Unlike other Christians I had encountered in my life, these folks talked about “race” and racial inequality.  They were a racially and socioeconomically diverse congregation, and were committed to racial reconciliation, relocation into urban areas, and redistribution of wealth and resources.  They drew from a long tradition in the Christian church, including African American theology, although I didn’t realize it at the time. I only knew that the way they theorized about racial stratification and oppression was very different from anything I had ever heard before, and it had direct practical and moral implications.   

I had listened intently as the service-learning director explained how Jesuits had a similar mission related to service and education.  In fact, the grant was specifically targeted faculty who sought to connect their calling, or vocation, and spirituality with their work in education.  This was a new idea for me; up until that point, I had largely divided "career" and "ministry" into mutually exclusive categories.  I applied for the grant and was one of four recipients that summer, which opened the door to many other unforgettable experiences.

That next semester, I found myself leading a team of two teachers in the fall.  I had ambitiously planned five service projects per class, and I participated in almost all of them.  The next semester, and following semester, the service-learning component of the ESL program exploded.  There was a service-learning component on two levels, then three, and finally all five levels.  The program simultaneously experienced a surge of new students from mainland China; over the course of three years, the program went from thirty students to three hundred.

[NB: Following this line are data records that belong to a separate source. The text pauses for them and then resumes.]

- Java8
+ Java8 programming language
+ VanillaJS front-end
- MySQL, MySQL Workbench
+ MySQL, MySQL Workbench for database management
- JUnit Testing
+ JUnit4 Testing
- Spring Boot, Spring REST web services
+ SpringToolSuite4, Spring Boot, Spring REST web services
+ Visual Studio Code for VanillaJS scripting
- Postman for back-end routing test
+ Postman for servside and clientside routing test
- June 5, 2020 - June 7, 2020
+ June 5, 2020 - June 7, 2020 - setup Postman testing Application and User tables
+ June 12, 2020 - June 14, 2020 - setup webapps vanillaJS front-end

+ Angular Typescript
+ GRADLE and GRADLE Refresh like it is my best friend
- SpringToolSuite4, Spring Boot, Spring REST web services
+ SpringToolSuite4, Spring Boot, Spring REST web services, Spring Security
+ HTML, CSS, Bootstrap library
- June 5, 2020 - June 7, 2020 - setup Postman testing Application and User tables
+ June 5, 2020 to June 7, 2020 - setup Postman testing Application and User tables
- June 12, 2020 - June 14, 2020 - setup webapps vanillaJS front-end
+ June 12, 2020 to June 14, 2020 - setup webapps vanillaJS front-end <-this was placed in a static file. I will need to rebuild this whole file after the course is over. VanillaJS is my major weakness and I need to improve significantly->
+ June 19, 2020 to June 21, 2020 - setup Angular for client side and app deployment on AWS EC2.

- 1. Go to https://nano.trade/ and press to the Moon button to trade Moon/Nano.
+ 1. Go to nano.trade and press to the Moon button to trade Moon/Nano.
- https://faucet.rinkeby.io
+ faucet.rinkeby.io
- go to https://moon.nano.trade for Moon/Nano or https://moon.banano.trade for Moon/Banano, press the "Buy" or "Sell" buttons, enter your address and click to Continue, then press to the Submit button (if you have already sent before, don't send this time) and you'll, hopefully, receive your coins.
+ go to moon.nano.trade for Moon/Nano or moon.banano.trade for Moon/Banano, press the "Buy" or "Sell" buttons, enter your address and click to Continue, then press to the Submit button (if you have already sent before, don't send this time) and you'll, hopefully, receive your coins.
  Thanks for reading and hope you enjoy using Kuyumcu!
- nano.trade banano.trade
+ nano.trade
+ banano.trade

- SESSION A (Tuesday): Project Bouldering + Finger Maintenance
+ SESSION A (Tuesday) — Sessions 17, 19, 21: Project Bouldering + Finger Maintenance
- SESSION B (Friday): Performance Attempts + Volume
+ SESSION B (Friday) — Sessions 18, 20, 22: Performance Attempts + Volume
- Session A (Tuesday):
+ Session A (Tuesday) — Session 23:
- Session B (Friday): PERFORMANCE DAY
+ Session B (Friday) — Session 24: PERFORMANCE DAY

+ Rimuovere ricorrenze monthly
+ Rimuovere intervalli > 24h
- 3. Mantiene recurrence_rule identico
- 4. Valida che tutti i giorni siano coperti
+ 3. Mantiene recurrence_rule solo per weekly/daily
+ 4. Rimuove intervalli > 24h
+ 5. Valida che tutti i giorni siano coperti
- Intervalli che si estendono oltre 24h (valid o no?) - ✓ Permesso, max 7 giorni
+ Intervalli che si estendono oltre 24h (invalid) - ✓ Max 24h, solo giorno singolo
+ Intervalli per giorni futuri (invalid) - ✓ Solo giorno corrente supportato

Almost all of them ended up raking leaves and hearing the story of the good Samaritan on various Saturday mornings. 

The dynamics of this Jesuit-Protestant partnership were complicated for some.  For example, anyone who had grown up in St. Louis, a Catholic town, could have mixed feelings about Catholic institutions, the big business side of things, Popes, and scandals.  Growing up as a Protestant, I had to shed my own bias about the Catholic church.  On the other hand, it was sometimes a challenge to explain why we were working with a Protestant non-profit organization.  The reason for me was pretty obvious—they were the only organization that would take more than fifteen ESL students at a time during a service project.  However, for some of my colleagues, evangelical Protestants were just as bad as Catholics, or worse.  To them, Protestants and Catholics might all be hypocritical, but at least Catholics didn't try to "convert" people.  

Over the years, these tensions have caused me to read and listen more widely in search of an authentic faith, a Christian identity that is not based on hostility towards others.  And I think it’s fitting that my roots can be traced back to two groups seemingly opposed groups, Protestants and Jesuits.  I find great inspiration from the tradition of the Jesuits, as they were kicked out of most countries in the world for advocating for the poor and the oppressed.  I love hearing what different Protestant groups are doing around the world in terms of reconciliation, relocation, and redistribution. These people are following the footsteps of Jesus, the rabble-rouser and revolutionary.  Jesus, who hung out with all the wrong people.  Jesus, who’s mission was to find the lost and uplift the poor.  I’m grateful for my Protestant and Jesuit friends who pointed me back to Jesus.